(GIVEN INFORMATION)

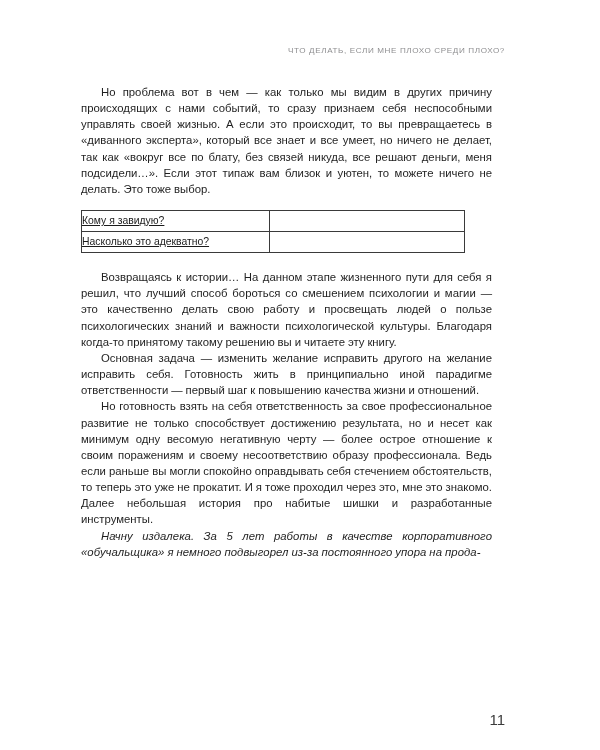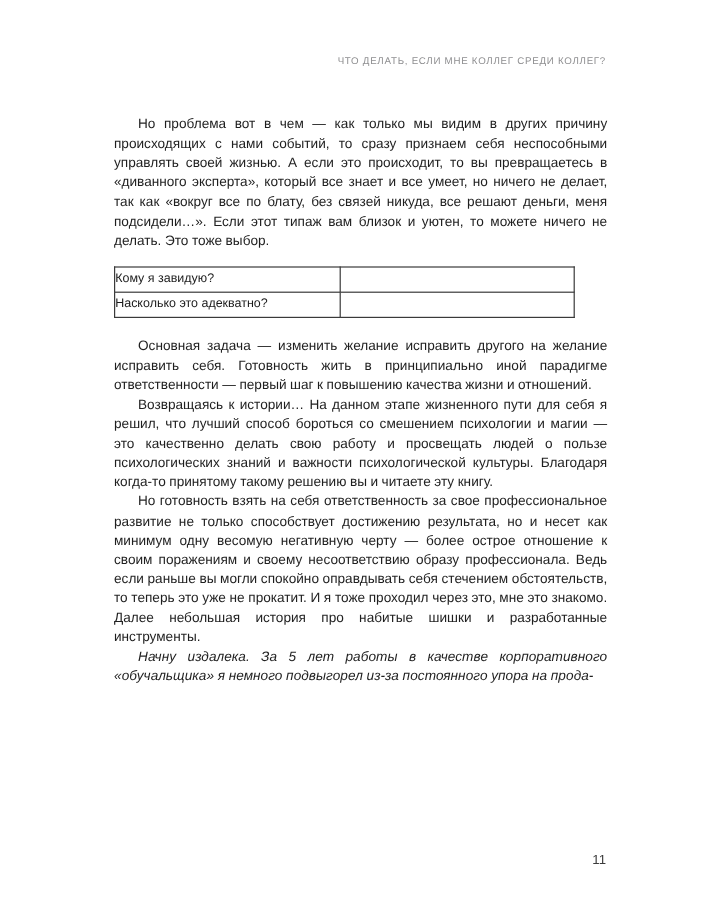--- a/index.html
+++ b/index.html
@@ -109,7 +109,7 @@
 
 <div class="page">
 
-  <div class="running-head">ЧТО ДЕЛАТЬ, ЕСЛИ МНЕ КОЛЛЕГ СРЕДИ КОЛЛЕГ?</div>
+  <div class="running-head">ЧТО ДЕЛАТЬ, ЕСЛИ МНЕ ПЛОХО СРЕДИ ПЛОХО?</div>
 
   <div class="column">
 

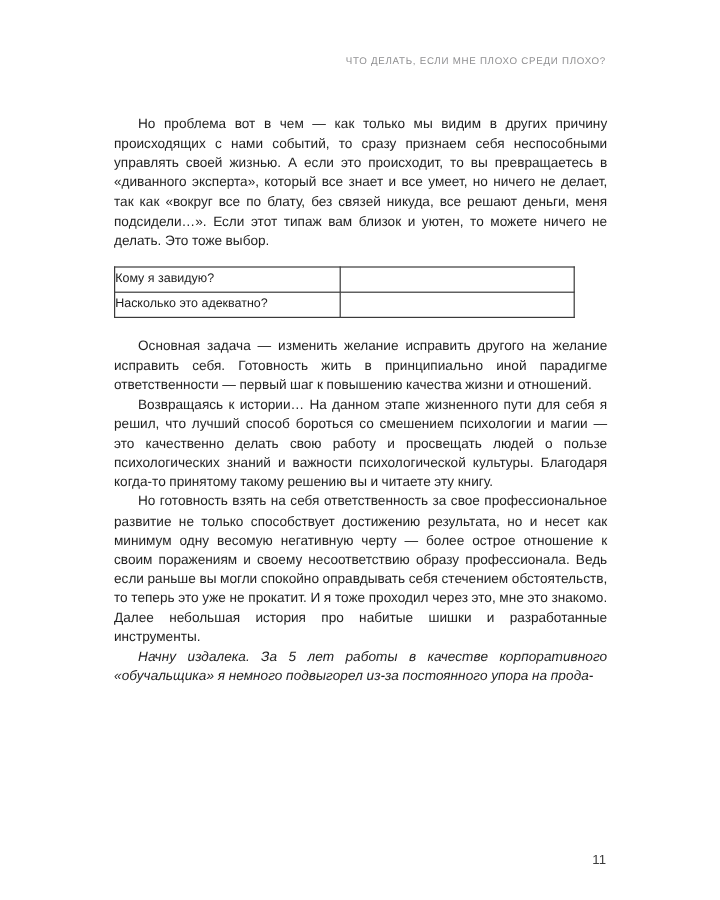--- a/index.html
+++ b/index.html
@@ -40,9 +40,8 @@
   .column {
     position: absolute;
     top: 84px;
-    left: 95px;
+    left: 81px;
     width: 411px;
-    margin-top: 12px;
   }
 
   p.body-par {

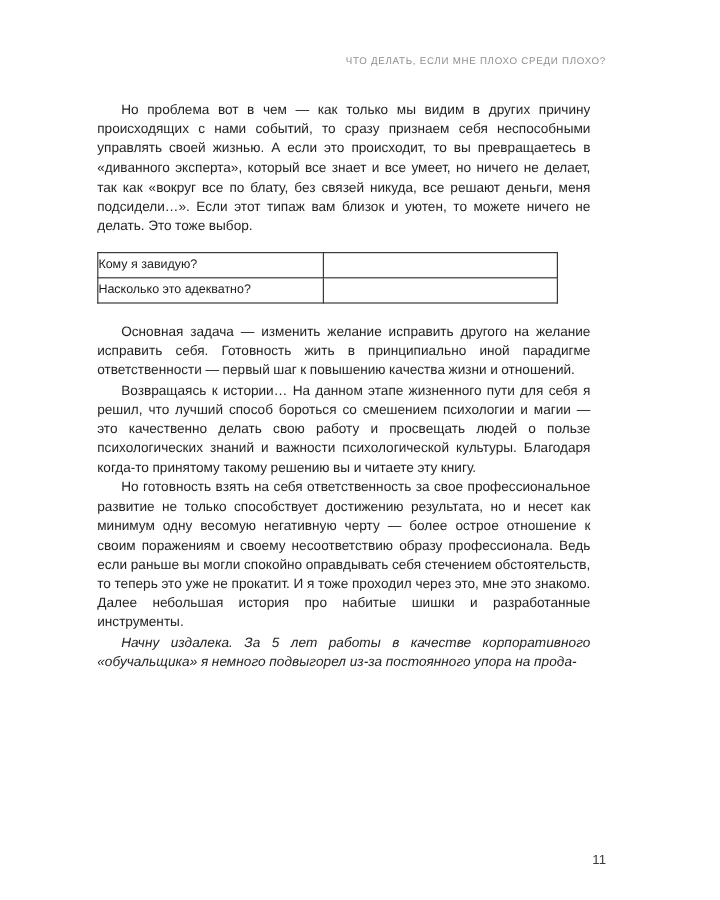--- a/index.html
+++ b/index.html
@@ -71,6 +71,7 @@
     width: 383px;
     margin: 0;
     table-layout: fixed;
+    text-decoration: underline;
   }
   table.reflection-table td {
     border: 1px solid #3a3a3a;

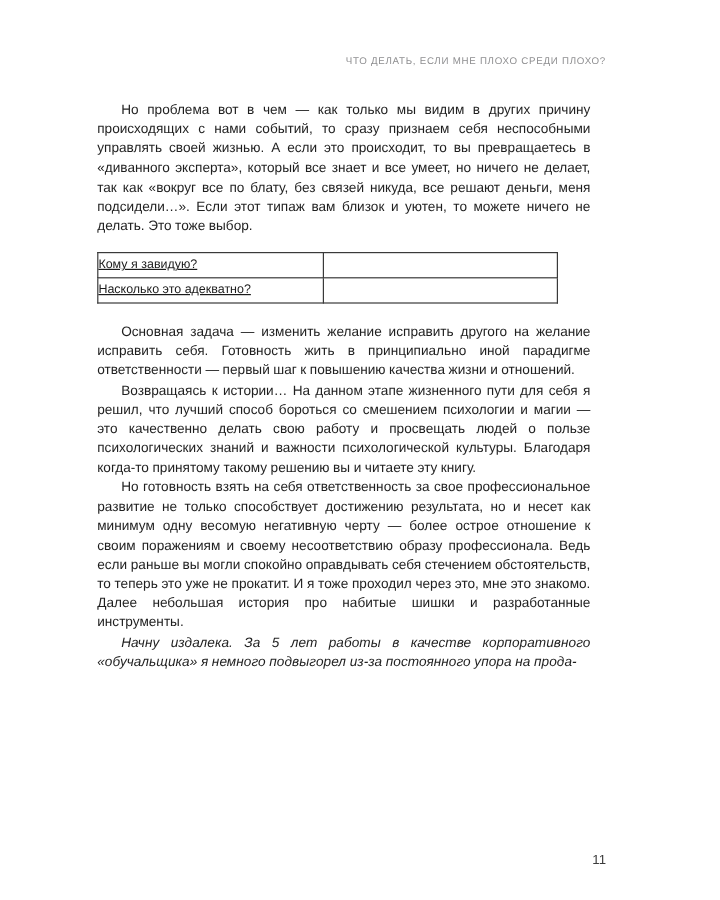--- a/index.html
+++ b/index.html
@@ -132,8 +132,8 @@
 
     <div class="gap-after-table"></div>
 
+    <p class="body-par">Возвращаясь к истории… На данном этапе жизненного пути для себя я решил, что лучший способ бороться со смешением психологии и магии — это качественно делать свою работу и просвещать людей о пользе психологических знаний и важности психологической культуры. Благодаря когда-то принятому такому решению вы и читаете эту книгу.</p>
     <p class="body-par">Основная задача — изменить желание исправить другого на желание исправить себя. Готовность жить в принципиально иной парадигме ответственности — первый шаг к повышению качества жизни и отношений.</p>
-    <p class="body-par">Возвращаясь к истории… На данном этапе жизненного пути для себя я решил, что лучший способ бороться со смешением психологии и магии — это качественно делать свою работу и просвещать людей о пользе психологических знаний и важности психологической культуры. Благодаря когда-то принятому такому решению вы и читаете эту книгу.</p>
     <p class="body-par">Но готовность взять на себя ответственность за свое профессиональное развитие не только способствует достижению результата, но и несет как минимум одну весомую негативную черту — более острое отношение к своим поражениям и своему несоответствию образу профессионала. Ведь если раньше вы могли спокойно оправдывать себя стечением обстоятельств, то теперь это уже не прокатит. И я тоже проходил через это, мне это знакомо. Далее небольшая история про набитые шишки и разработанные инструменты.</p>
     <p class="body-par italic">Начну издалека. За 5 лет работы в качестве корпоративного «обучальщика» я немного подвыгорел из-за постоянного упора на прода-</p>
 

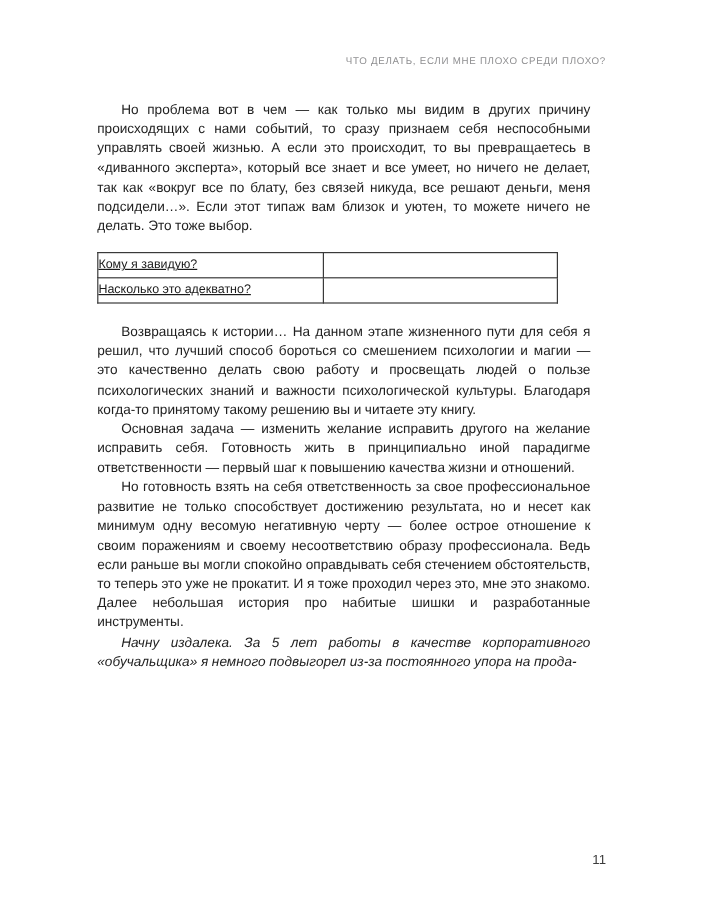--- a/index.html
+++ b/index.html
@@ -99,7 +99,7 @@
     top: 711px;
     width: 505px;
     text-align: right;
-    font-size: 11px;
+    font-size: 15px;
     color: #3b3b3b;
     font-family: "Liberation Sans", sans-serif;
   }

(End GIVEN INFORMATION)

• **INSTRUCTIONS FOR THE TASK**: Give the number of lines in the records where the word "свою" shows up. Nothing else belongs in the reply.

• **REPLY TO THE TASK**: 2